**What needs to be done:** The answer must consist of every line from the data that holds "HTML".

**Exercise data:**
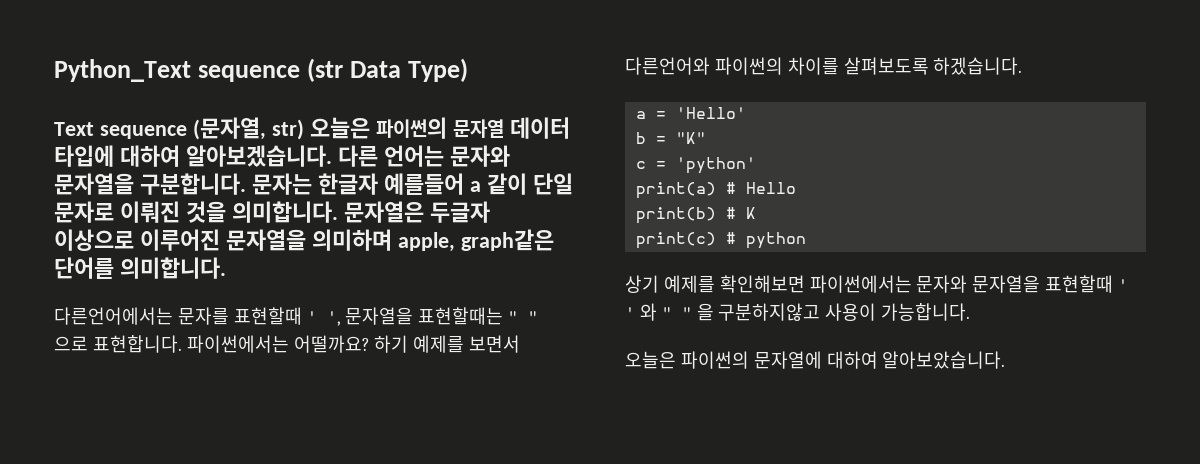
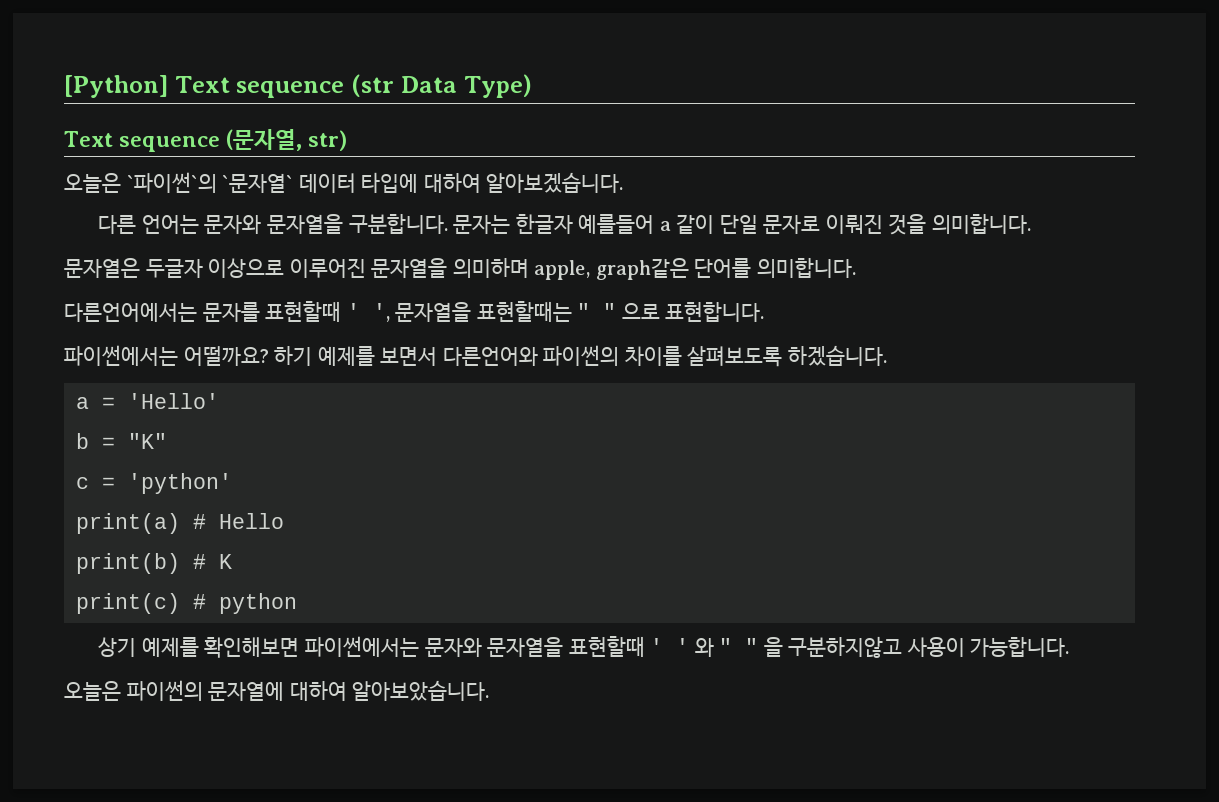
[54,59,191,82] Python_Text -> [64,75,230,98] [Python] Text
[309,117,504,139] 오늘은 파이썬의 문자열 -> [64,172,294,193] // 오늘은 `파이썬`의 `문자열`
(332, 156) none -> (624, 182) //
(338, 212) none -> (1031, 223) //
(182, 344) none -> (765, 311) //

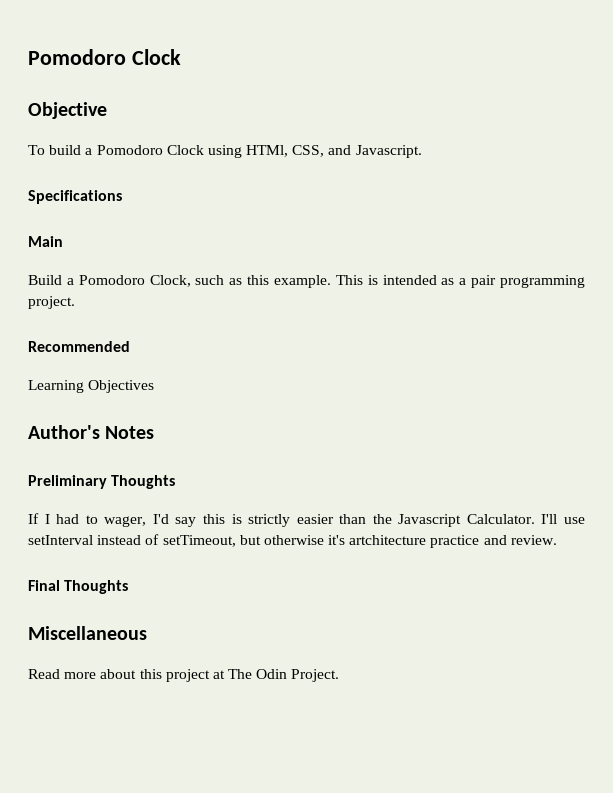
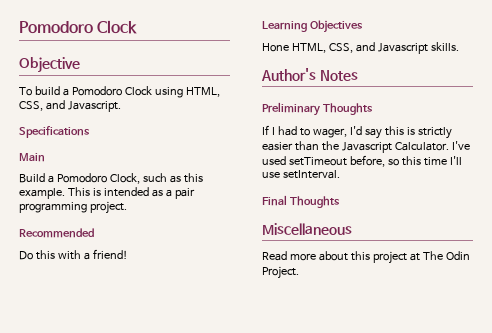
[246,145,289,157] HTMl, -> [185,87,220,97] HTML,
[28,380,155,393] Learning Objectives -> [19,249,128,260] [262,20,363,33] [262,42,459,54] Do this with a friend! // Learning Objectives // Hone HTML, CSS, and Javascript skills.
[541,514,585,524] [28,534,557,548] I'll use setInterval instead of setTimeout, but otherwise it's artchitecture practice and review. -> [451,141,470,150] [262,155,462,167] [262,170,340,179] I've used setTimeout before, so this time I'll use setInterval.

**Result of this task:**
[246,145,289,157] HTMl, -> [185,87,220,97] HTML,
[28,380,155,393] Learning Objectives -> [19,249,128,260] [262,20,363,33] [262,42,459,54] Do this with a friend! // Learning Objectives // Hone HTML, CSS, and Javascript skills.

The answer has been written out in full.